:: Work required ::
A full, exact copy of the records below is the required answer.

Records from a dataset
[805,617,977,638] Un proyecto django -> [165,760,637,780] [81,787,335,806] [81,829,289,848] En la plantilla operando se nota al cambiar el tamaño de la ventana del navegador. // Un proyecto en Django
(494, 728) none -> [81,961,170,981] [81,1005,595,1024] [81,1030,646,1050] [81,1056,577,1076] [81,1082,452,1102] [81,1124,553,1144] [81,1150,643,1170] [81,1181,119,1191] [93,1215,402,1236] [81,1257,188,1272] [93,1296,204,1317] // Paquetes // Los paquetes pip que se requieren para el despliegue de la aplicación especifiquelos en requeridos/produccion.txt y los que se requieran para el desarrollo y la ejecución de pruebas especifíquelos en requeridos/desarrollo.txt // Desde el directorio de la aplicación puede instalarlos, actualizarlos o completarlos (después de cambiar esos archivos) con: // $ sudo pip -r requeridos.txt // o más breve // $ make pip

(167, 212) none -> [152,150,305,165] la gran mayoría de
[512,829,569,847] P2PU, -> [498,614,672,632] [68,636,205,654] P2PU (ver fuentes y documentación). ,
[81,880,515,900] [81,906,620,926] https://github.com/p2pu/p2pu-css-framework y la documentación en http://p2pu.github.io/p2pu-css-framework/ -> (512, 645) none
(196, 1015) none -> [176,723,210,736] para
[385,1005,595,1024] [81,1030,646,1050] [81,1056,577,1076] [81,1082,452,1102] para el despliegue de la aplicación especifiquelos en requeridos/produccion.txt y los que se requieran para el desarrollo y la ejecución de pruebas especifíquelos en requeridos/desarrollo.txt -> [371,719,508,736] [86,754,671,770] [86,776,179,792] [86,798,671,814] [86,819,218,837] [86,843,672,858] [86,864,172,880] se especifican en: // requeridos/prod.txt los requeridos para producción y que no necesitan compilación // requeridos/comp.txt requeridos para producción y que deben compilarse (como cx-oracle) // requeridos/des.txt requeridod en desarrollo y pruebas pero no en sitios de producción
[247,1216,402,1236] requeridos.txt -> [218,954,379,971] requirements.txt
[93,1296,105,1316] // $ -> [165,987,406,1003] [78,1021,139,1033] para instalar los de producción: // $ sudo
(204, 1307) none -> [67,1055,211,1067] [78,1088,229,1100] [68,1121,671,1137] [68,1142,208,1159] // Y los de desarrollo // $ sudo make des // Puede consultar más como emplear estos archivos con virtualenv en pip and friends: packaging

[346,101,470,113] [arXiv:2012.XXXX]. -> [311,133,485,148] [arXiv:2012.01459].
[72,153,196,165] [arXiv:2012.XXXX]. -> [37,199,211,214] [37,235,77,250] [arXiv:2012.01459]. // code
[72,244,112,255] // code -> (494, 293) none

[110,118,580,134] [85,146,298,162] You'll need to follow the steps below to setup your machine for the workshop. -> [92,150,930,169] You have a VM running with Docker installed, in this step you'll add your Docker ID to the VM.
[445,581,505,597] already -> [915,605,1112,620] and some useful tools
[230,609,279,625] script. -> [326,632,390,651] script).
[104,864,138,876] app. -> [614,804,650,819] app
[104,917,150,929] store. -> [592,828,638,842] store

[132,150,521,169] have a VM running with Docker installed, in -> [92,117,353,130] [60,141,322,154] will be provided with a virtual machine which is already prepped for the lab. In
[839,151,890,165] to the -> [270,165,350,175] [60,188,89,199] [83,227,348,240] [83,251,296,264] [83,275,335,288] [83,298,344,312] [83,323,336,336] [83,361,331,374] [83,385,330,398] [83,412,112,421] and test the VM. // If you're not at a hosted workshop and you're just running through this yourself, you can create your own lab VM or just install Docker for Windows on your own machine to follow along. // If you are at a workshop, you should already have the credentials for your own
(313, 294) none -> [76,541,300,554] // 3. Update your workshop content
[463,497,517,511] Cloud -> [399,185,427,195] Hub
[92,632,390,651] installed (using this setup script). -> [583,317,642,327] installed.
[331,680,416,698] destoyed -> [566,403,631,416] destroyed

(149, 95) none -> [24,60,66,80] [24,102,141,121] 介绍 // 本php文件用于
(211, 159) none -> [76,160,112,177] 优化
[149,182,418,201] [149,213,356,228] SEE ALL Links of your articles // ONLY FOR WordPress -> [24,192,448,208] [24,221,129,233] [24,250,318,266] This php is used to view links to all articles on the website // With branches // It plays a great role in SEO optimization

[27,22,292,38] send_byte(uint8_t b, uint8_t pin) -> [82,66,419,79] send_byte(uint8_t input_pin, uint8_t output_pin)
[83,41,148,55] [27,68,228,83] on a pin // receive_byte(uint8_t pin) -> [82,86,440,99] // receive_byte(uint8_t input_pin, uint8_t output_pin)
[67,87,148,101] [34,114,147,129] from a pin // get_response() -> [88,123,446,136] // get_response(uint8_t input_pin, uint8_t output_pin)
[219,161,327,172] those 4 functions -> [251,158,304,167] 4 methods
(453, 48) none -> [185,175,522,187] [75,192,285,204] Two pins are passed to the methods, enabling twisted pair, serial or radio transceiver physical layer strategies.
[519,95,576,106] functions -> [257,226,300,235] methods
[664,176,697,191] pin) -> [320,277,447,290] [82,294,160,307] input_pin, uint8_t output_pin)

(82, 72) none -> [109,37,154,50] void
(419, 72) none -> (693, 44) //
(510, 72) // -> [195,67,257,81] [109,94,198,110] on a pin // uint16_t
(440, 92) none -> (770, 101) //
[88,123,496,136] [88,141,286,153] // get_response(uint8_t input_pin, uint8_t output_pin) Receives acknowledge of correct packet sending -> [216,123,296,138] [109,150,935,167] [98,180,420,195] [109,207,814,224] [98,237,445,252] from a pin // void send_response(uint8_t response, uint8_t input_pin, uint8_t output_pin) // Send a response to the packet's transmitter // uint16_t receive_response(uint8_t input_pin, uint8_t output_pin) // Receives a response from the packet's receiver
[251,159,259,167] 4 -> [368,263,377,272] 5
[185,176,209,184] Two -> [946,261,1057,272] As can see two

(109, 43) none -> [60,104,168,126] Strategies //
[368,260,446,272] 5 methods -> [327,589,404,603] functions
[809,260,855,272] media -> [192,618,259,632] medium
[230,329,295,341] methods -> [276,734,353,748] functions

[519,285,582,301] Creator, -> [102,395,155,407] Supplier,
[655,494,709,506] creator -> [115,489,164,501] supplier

:: Task output ::
[805,617,977,638] Un proyecto django -> [165,760,637,780] [81,787,335,806] [81,829,289,848] En la plantilla operando se nota al cambiar el tamaño de la ventana del navegador. // Un proyecto en Django
(494, 728) none -> [81,961,170,981] [81,1005,595,1024] [81,1030,646,1050] [81,1056,577,1076] [81,1082,452,1102] [81,1124,553,1144] [81,1150,643,1170] [81,1181,119,1191] [93,1215,402,1236] [81,1257,188,1272] [93,1296,204,1317] // Paquetes // Los paquetes pip que se requieren para el despliegue de la aplicación especifiquelos en requeridos/produccion.txt y los que se requieran para el desarrollo y la ejecución de pruebas especifíquelos en requeridos/desarrollo.txt // Desde el directorio de la aplicación puede instalarlos, actualizarlos o completarlos (después de cambiar esos archivos) con: // $ sudo pip -r requeridos.txt // o más breve // $ make pip

(167, 212) none -> [152,150,305,165] la gran mayoría de
[512,829,569,847] P2PU, -> [498,614,672,632] [68,636,205,654] P2PU (ver fuentes y documentación). ,
[81,880,515,900] [81,906,620,926] https://github.com/p2pu/p2pu-css-framework y la documentación en http://p2pu.github.io/p2pu-css-framework/ -> (512, 645) none
(196, 1015) none -> [176,723,210,736] para
[385,1005,595,1024] [81,1030,646,1050] [81,1056,577,1076] [81,1082,452,1102] para el despliegue de la aplicación especifiquelos en requeridos/produccion.txt y los que se requieran para el desarrollo y la ejecución de pruebas especifíquelos en requeridos/desarrollo.txt -> [371,719,508,736] [86,754,671,770] [86,776,179,792] [86,798,671,814] [86,819,218,837] [86,843,672,858] [86,864,172,880] se especifican en: // requeridos/prod.txt los requeridos para producción y que no necesitan compilación // requeridos/comp.txt requeridos para producción y que deben compilarse (como cx-oracle) // requeridos/des.txt requeridod en desarrollo y pruebas pero no en sitios de producción
[247,1216,402,1236] requeridos.txt -> [218,954,379,971] requirements.txt
[93,1296,105,1316] // $ -> [165,987,406,1003] [78,1021,139,1033] para instalar los de producción: // $ sudo
(204, 1307) none -> [67,1055,211,1067] [78,1088,229,1100] [68,1121,671,1137] [68,1142,208,1159] // Y los de desarrollo // $ sudo make des // Puede consultar más como emplear estos archivos con virtualenv en pip and friends: packaging

[346,101,470,113] [arXiv:2012.XXXX]. -> [311,133,485,148] [arXiv:2012.01459].
[72,153,196,165] [arXiv:2012.XXXX]. -> [37,199,211,214] [37,235,77,250] [arXiv:2012.01459]. // code
[72,244,112,255] // code -> (494, 293) none

[110,118,580,134] [85,146,298,162] You'll need to follow the steps below to setup your machine for the workshop. -> [92,150,930,169] You have a VM running with Docker installed, in this step you'll add your Docker ID to the VM.
[445,581,505,597] already -> [915,605,1112,620] and some useful tools
[230,609,279,625] script. -> [326,632,390,651] script).
[104,864,138,876] app. -> [614,804,650,819] app
[104,917,150,929] store. -> [592,828,638,842] store

[132,150,521,169] have a VM running with Docker installed, in -> [92,117,353,130] [60,141,322,154] will be provided with a virtual machine which is already prepped for the lab. In
[839,151,890,165] to the -> [270,165,350,175] [60,188,89,199] [83,227,348,240] [83,251,296,264] [83,275,335,288] [83,298,344,312] [83,323,336,336] [83,361,331,374] [83,385,330,398] [83,412,112,421] and test the VM. // If you're not at a hosted workshop and you're just running through this yourself, you can create your own lab VM or just install Docker for Windows on your own machine to follow along. // If you are at a workshop, you should already have the credentials for your own
(313, 294) none -> [76,541,300,554] // 3. Update your workshop content
[463,497,517,511] Cloud -> [399,185,427,195] Hub
[92,632,390,651] installed (using this setup script). -> [583,317,642,327] installed.
[331,680,416,698] destoyed -> [566,403,631,416] destroyed

(149, 95) none -> [24,60,66,80] [24,102,141,121] 介绍 // 本php文件用于
(211, 159) none -> [76,160,112,177] 优化
[149,182,418,201] [149,213,356,228] SEE ALL Links of your articles // ONLY FOR WordPress -> [24,192,448,208] [24,221,129,233] [24,250,318,266] This php is used to view links to all articles on the website // With branches // It plays a great role in SEO optimization

[27,22,292,38] send_byte(uint8_t b, uint8_t pin) -> [82,66,419,79] send_byte(uint8_t input_pin, uint8_t output_pin)
[83,41,148,55] [27,68,228,83] on a pin // receive_byte(uint8_t pin) -> [82,86,440,99] // receive_byte(uint8_t input_pin, uint8_t output_pin)
[67,87,148,101] [34,114,147,129] from a pin // get_response() -> [88,123,446,136] // get_response(uint8_t input_pin, uint8_t output_pin)
[219,161,327,172] those 4 functions -> [251,158,304,167] 4 methods
(453, 48) none -> [185,175,522,187] [75,192,285,204] Two pins are passed to the methods, enabling twisted pair, serial or radio transceiver physical layer strategies.
[519,95,576,106] functions -> [257,226,300,235] methods
[664,176,697,191] pin) -> [320,277,447,290] [82,294,160,307] input_pin, uint8_t output_pin)

(82, 72) none -> [109,37,154,50] void
(419, 72) none -> (693, 44) //
(510, 72) // -> [195,67,257,81] [109,94,198,110] on a pin // uint16_t
(440, 92) none -> (770, 101) //
[88,123,496,136] [88,141,286,153] // get_response(uint8_t input_pin, uint8_t output_pin) Receives acknowledge of correct packet sending -> [216,123,296,138] [109,150,935,167] [98,180,420,195] [109,207,814,224] [98,237,445,252] from a pin // void send_response(uint8_t response, uint8_t input_pin, uint8_t output_pin) // Send a response to the packet's transmitter // uint16_t receive_response(uint8_t input_pin, uint8_t output_pin) // Receives a response from the packet's receiver
[251,159,259,167] 4 -> [368,263,377,272] 5
[185,176,209,184] Two -> [946,261,1057,272] As can see two

(109, 43) none -> [60,104,168,126] Strategies //
[368,260,446,272] 5 methods -> [327,589,404,603] functions
[809,260,855,272] media -> [192,618,259,632] medium
[230,329,295,341] methods -> [276,734,353,748] functions

[519,285,582,301] Creator, -> [102,395,155,407] Supplier,
[655,494,709,506] creator -> [115,489,164,501] supplier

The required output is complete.